─── Data to process

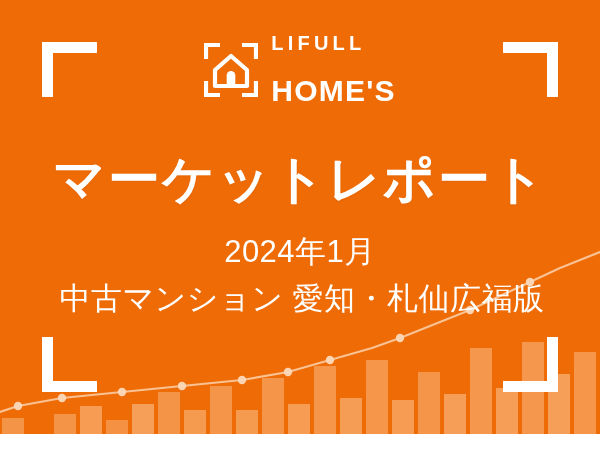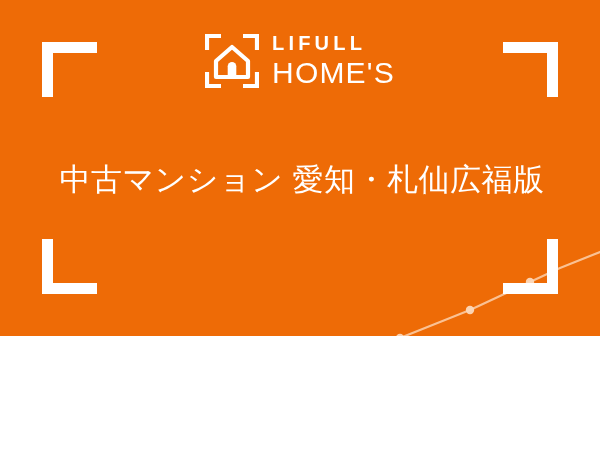--- a/index.html
+++ b/index.html
@@ -4,21 +4,21 @@
 <title>LIFULL HOME'S Market Report Cover</title>
 <style>
   html, body {
     margin: 0;
     padding: 0;
     background: #ffffff;
   }
   #cover {
     position: relative;
     width: 600px;
-    height: 336px;
+    height: 434px;
     overflow: hidden;
     background: #ee6b06;
     font-family: "Liberation Sans", "DejaVu Sans", sans-serif;
     -webkit-font-smoothing: antialiased;
   }
 
   
   #chart-layer {
     position: absolute;
     left: 0;
@@ -63,22 +63,23 @@
   #logo-lifull {
     color: #ffffff;
     font-size: 20px;
     font-weight: bold;
     letter-spacing: 4.2px;
     margin-bottom: 5px;
   }
   #logo-homes {
     color: #ffffff;
     font-size: 30px;
-    font-weight: normal;
+    font-weight: bold;
     letter-spacing: 1.2px;
+    margin-top: 18px;
   }
 
   
   #headline-block {
     position: absolute;
     left: 0;
     right: 0;
     top: 150px;
     text-align: center;
   }
@@ -173,16 +174,18 @@
 
       <path d="M27 28 a4.3 4.3 0 0 1 4.3 4.3 L31.3 43 L22.7 43 L22.7 32.3 A4.3 4.3 0 0 1 27 28 Z" fill="#ffffff"></path>
     </svg>
     <div id="logo-words">
       <span id="logo-lifull">LIFULL</span>
       <span id="logo-homes">HOME'S</span>
     </div>
   </div>
 
   <div id="headline-block">
+    <h1 id="report-title">マーケットレポート</h1>
+    <p id="report-period">2024年1月</p>
     <p id="report-edition">中古マンション 愛知・札仙広福版</p>
   </div>
 
 </div>
 
 </body></html>

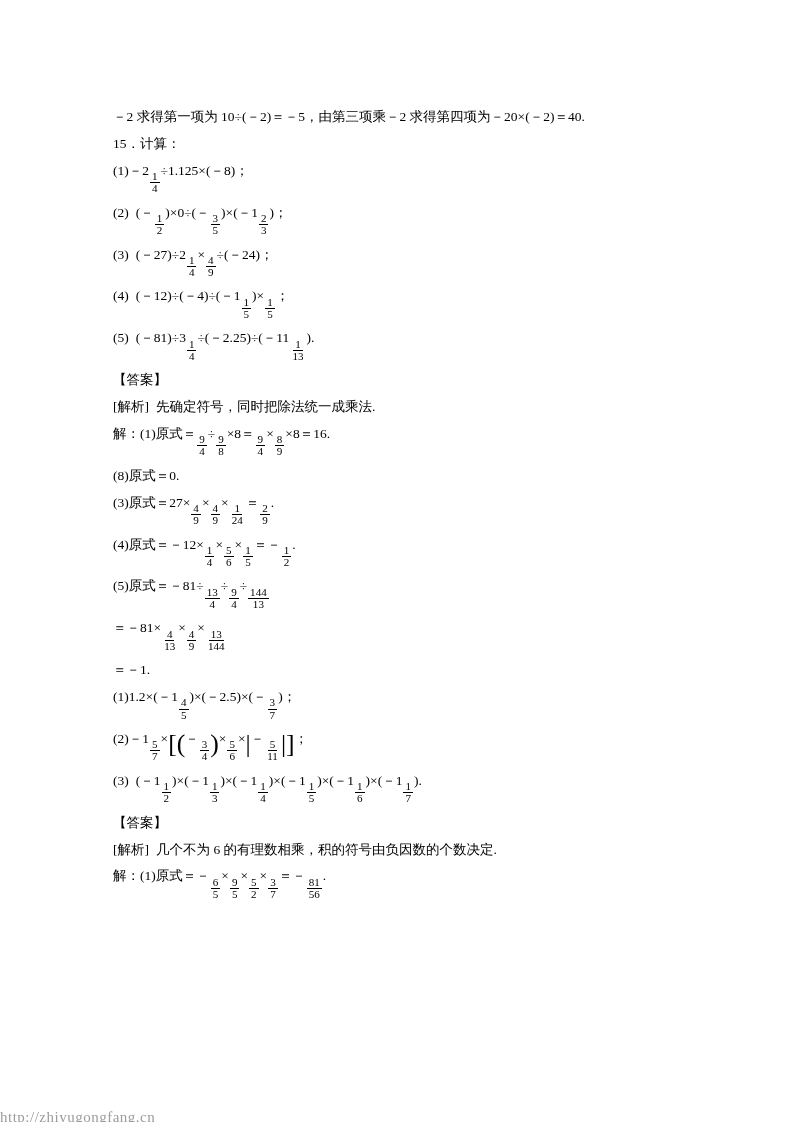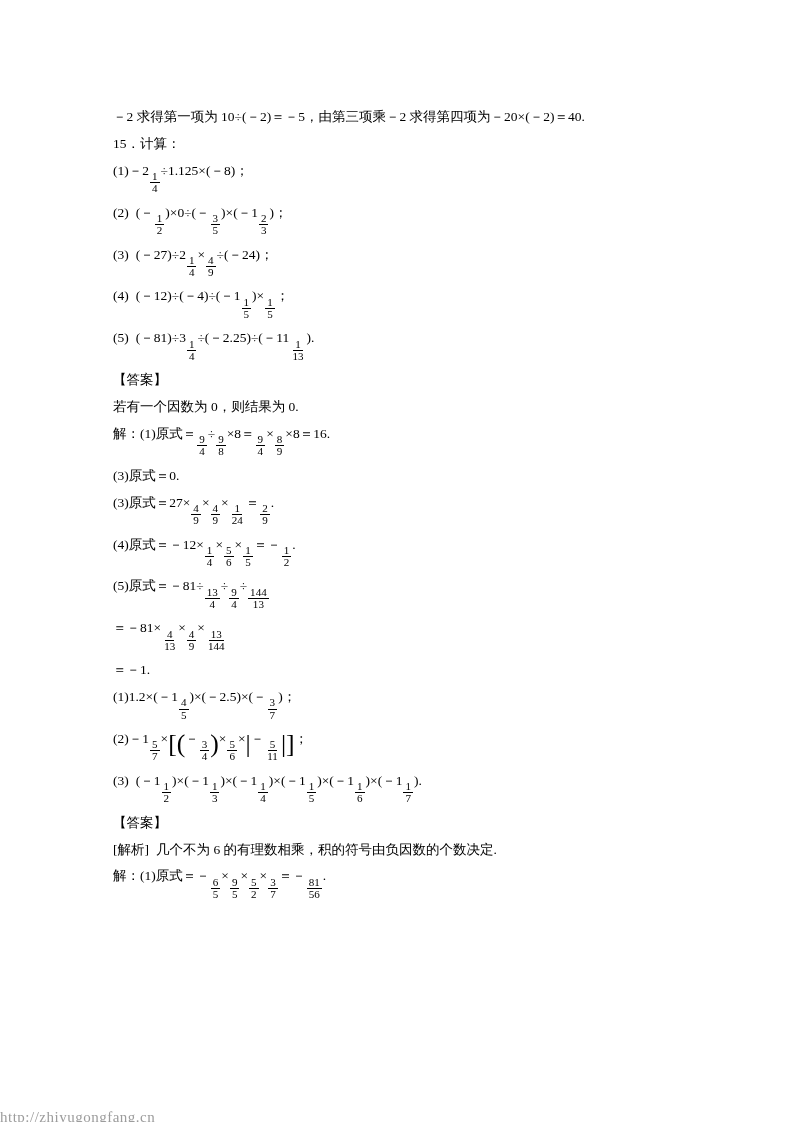--- a/index.html
+++ b/index.html
@@ -147,43 +147,43 @@
         </span>÷(－2.25)÷(－11<span class="frac">
           <span class="num">1</span>
           <span class="den">13</span>
         </span>).
     </div>
 
     <div class="line">
       <span>【答案】</span>
     </div>
 
-
-    <div class="line">
-      <span>若有一个因数为 0，则结果为 0.</span>
-    </div>
+    <div class="line">
+      <span class="tagbox">[解析]</span><span class="sp"></span><span>先确定符号，同时把除法统一成乘法.</span>
+    </div>
+
 
     <div class="line">
       <span>解：</span>(1)原式＝<span class="frac">
           <span class="num">9</span>
           <span class="den">4</span>
         </span>÷<span class="frac">
           <span class="num">9</span>
           <span class="den">8</span>
         </span>×8＝<span class="frac">
           <span class="num">9</span>
           <span class="den">4</span>
         </span>×<span class="frac">
           <span class="num">8</span>
           <span class="den">9</span>
         </span>×8＝16.
     </div>
 
     <div class="line">
-      <span>(3)原式＝0.</span>
+      <span>(8)原式＝0.</span>
     </div>
 
     <div class="line">
       (3)原式＝27×<span class="frac">
           <span class="num">4</span>
           <span class="den">9</span>
         </span>×<span class="frac">
           <span class="num">4</span>
           <span class="den">9</span>
         </span>×<span class="frac">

──────

Every line in the data that holds "font" should be copied out.

→ Response for this exercise
     font-family: "Liberation Sans", "DejaVu Sans", sans-serif;
     -webkit-font-smoothing: antialiased;
     font-size: 20px;
     font-weight: bold;
     font-size: 30px;
-    font-weight: normal;
+    font-weight: bold;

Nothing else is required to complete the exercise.